After two weeks of coming to terms with his new situation, Pauling decided to find out what it was. He sent Noyes a carefully worded letter with a familiar refrain: "I feel I am forced to leave the Institute. . . . The only reason that I hesitate for a time is that there is the possibility that I have misunderstood the statements which have been made to me regarding the plans for developing the Division of Chemistry and the role that is planned for me."

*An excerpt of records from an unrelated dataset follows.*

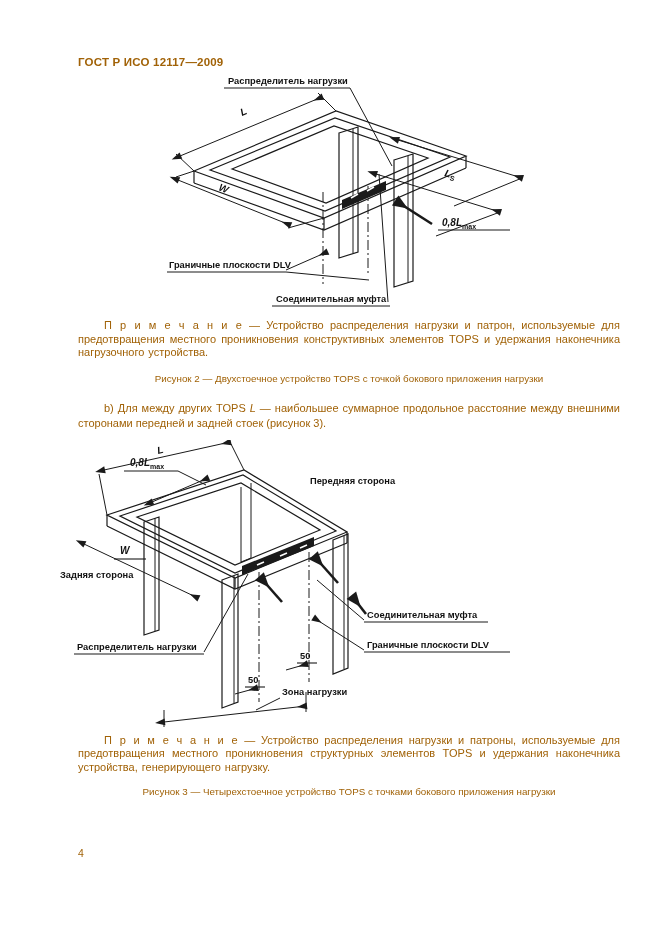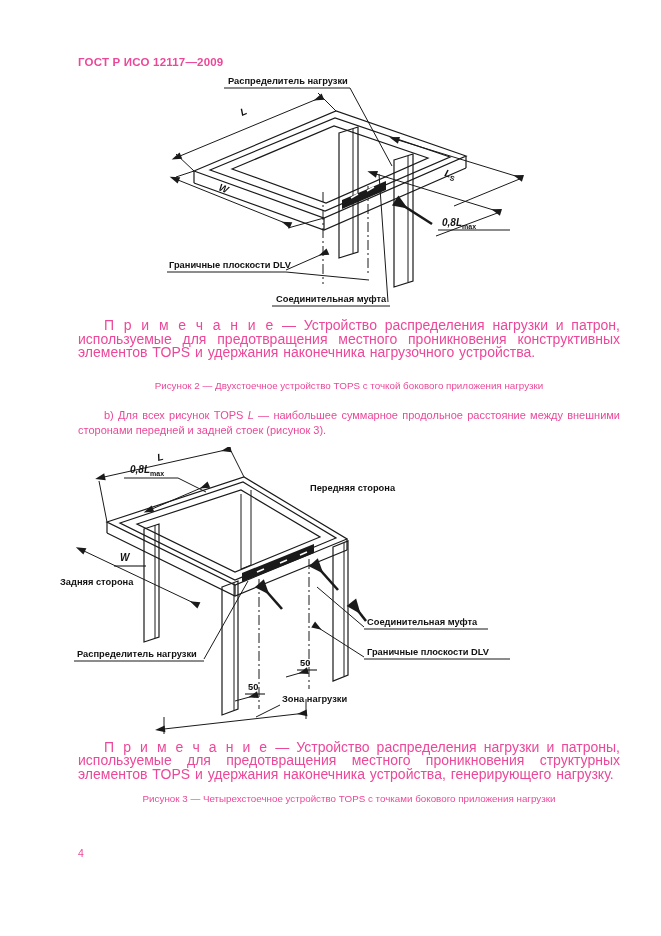"ГОСТ Р ИСО 12117—2009" .page { color: #ec4899 -> #a16207 }
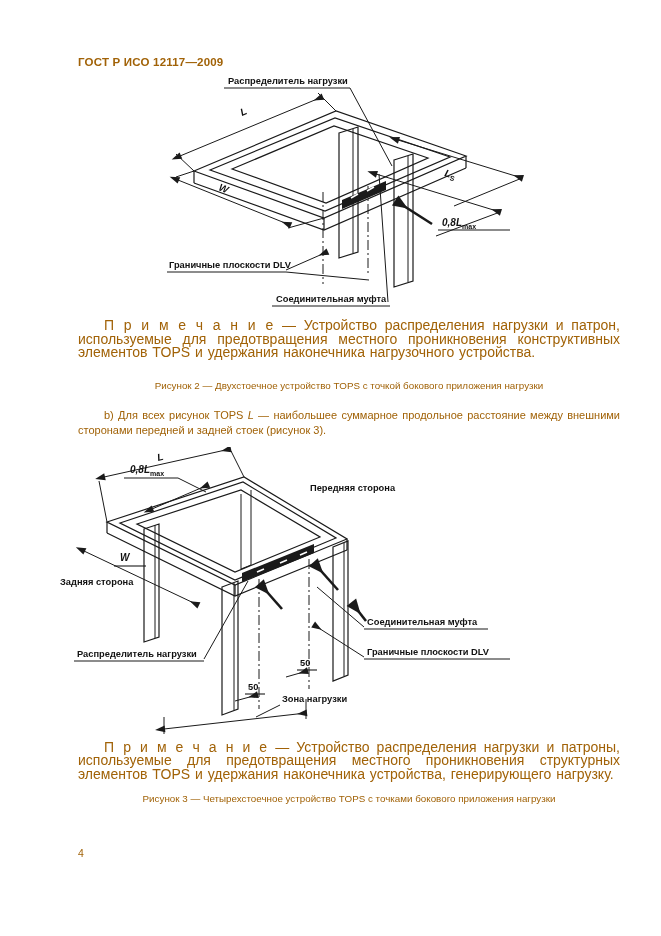"П р и м е" .note { font-size: 14px -> 11px }
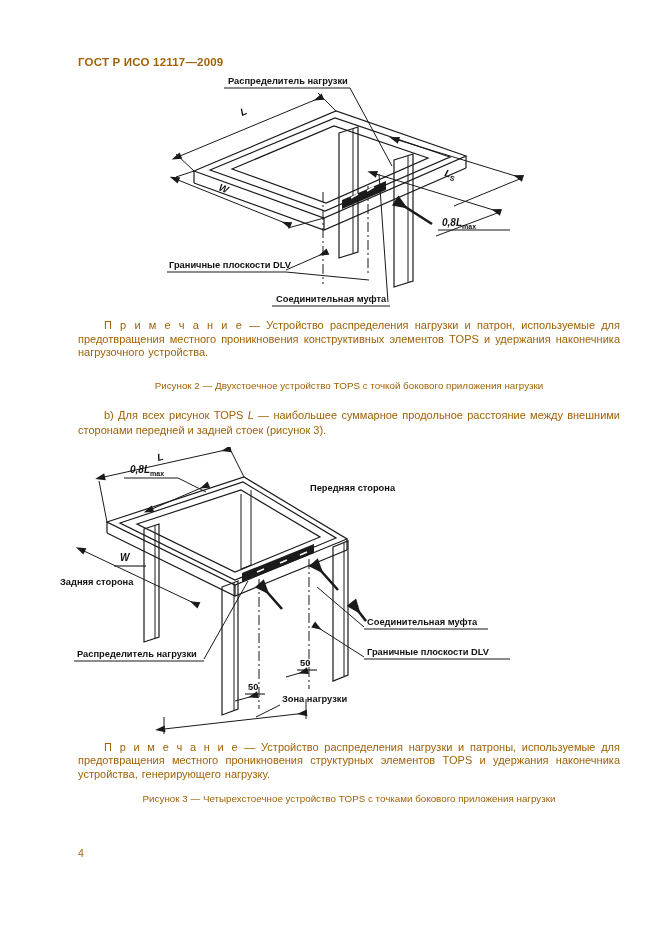"Рисунок 2 — Двухстоечное устройство" .caption { margin-top: 20px -> 13px }
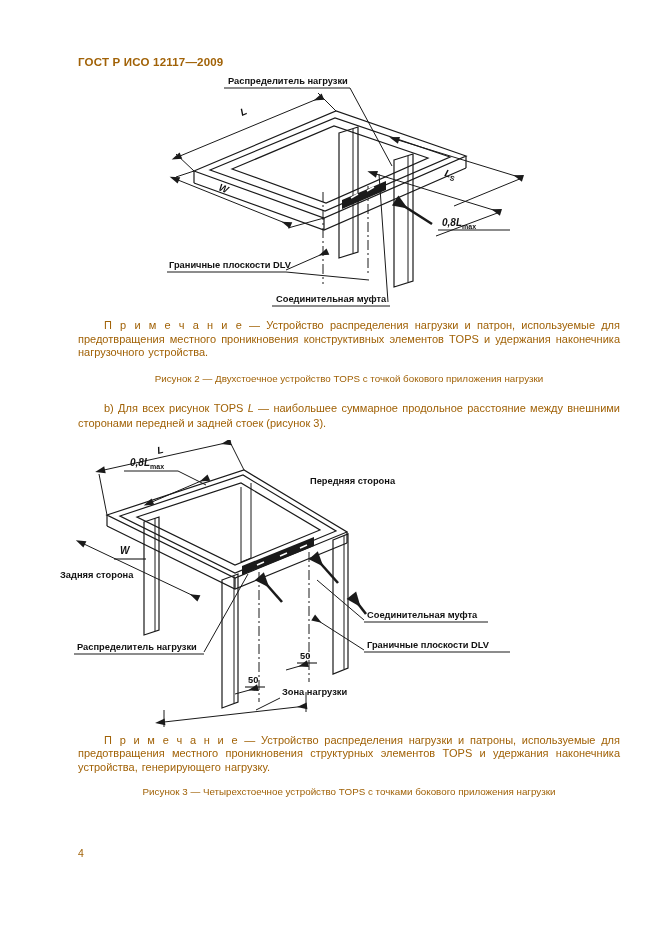"b) Для всех рисунок TOPS" span { text: всех рисунок -> между других }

Noyes read the letter in Corona del Mar. He had avoided making any decisions for a few months, but now it appeared he would have to thrash out the question of Pauling's future, a process t
hat he feared might tear apart the chemistry division he had spent the last years of his life building. He had his secretary make a copy of Pauling's note and hand-deliver it to Hale, with a cover note of his own. "Pauling is restless, ambitious and self-seeking," Noyes wrote, "but I really believe that his desire to develop a large research center in fields of chemistry outside his own is his main thought." Then he requested an immediate emergency meeting with Tolman, Hale, and Millikan.
At the meeting, it quickly became clear that there was no simple solution. Millikan was for Tolman taking over; not only was he the senior man, but he was the right sort; he belonged to the same private clubs and moved in the same social circles as Millikan and many of Caltech's biggest donors. Everyone remembered Pauling as a penniless graduate student from the sticks living in a shabby rented house with his young wife and baby. How could he deal with the multimillionaires that Caltech needed to cultivate? Millikan was especially nervous about how the brash and increasingly left-leaning Pauling would mix with the businessmen on his board of trustees. Noyes, however, still did not believe Tolman's heart was in either chemistry or administration and argued that losing Pauling would mean a major setback for the institute. Tolman himself expressed reservations about trying to replace Noyes alone.